Apart from one who stopped over night the rest would stop for a few weeks then make a deal with themselves that they would only drink a glass of wine at a party, then it was a glass on a Friday night then after work each evening and the one glass became 2 or 3 then a bottle then they were getting through the next bottle.
Like my friends, until your dh can think of himself as a non drinker and firmly shut the door on alcohol then he isn’t going to move forward.

Whilst he he is making the observation that alcohol is everywhere .
Even whilst he is sipping on his bitter lemon, he is telling you and himself that alcohol is more important to him than anything and he is helpless against it and it is just time before he starts again

He needs to replace alcohol with something else. Whether that be Marathon running or Learning to play a musical instrument. Or studying for a better job. One friend took up horse riding which broke the cycle of what she did after work. So instead of hitting the pub she hit the stables

pikkumyy77 · 30/11/2023 14:52

Feeling stupid is a way of evading responsibility, not a form of useful self reflection. Its a wate of time snd energy. None of us think you are stupid! You are caught in a very common family trap: even when you have identified your dh as the person with a problem you are caught, by the logic of the family system, “helping” him get better and restraining and retraining yourself to scaffold him and support him in gettnetter. In reality you can neither make nor mar him.

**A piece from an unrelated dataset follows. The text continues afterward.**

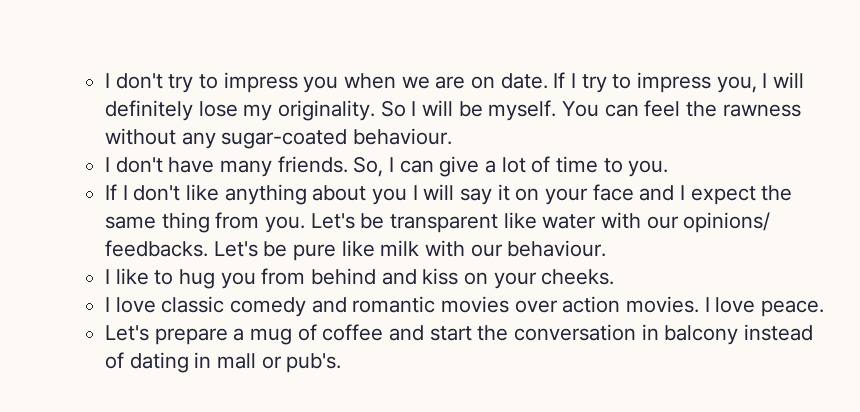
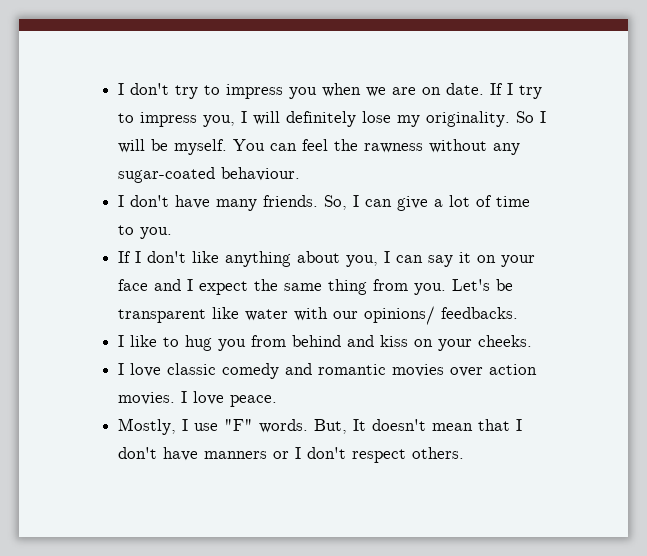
[372,184,455,205] you I will -> [346,251,424,267] you, I can
[213,240,607,261] Let's be pure like milk with our behaviour. -> (519, 313) none
[105,324,814,345] [105,352,342,373] Let's prepare a mug of coffee and start the conversation in balcony instead of dating in mall or pub's. -> [118,418,523,435] [118,447,465,463] Mostly, I use "F" words. But, It doesn't mean that I don't have manners or I don't respect others.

As for this “make new memories “ crap this is ridiculous. He will need years of sobriety before he is in a position to try to make it up to you and for him to deliberately choose to act the role of a loving, attentive, father snd husband. I bolded that part “make it up to you” because that is the crux of the matter. He abandons you snd the children for drink—that is his task to repair and its not going to happen returning to the scene of your supposed crime. Tell DH he needs to choose a new place for the holiday and figure out how to pay for it. Its up to him to manage whats on offer. He is still an alcoholic even if he limits himself to a few drinks if he continues to focus on getting to the drink instead of being present for his wife snd children.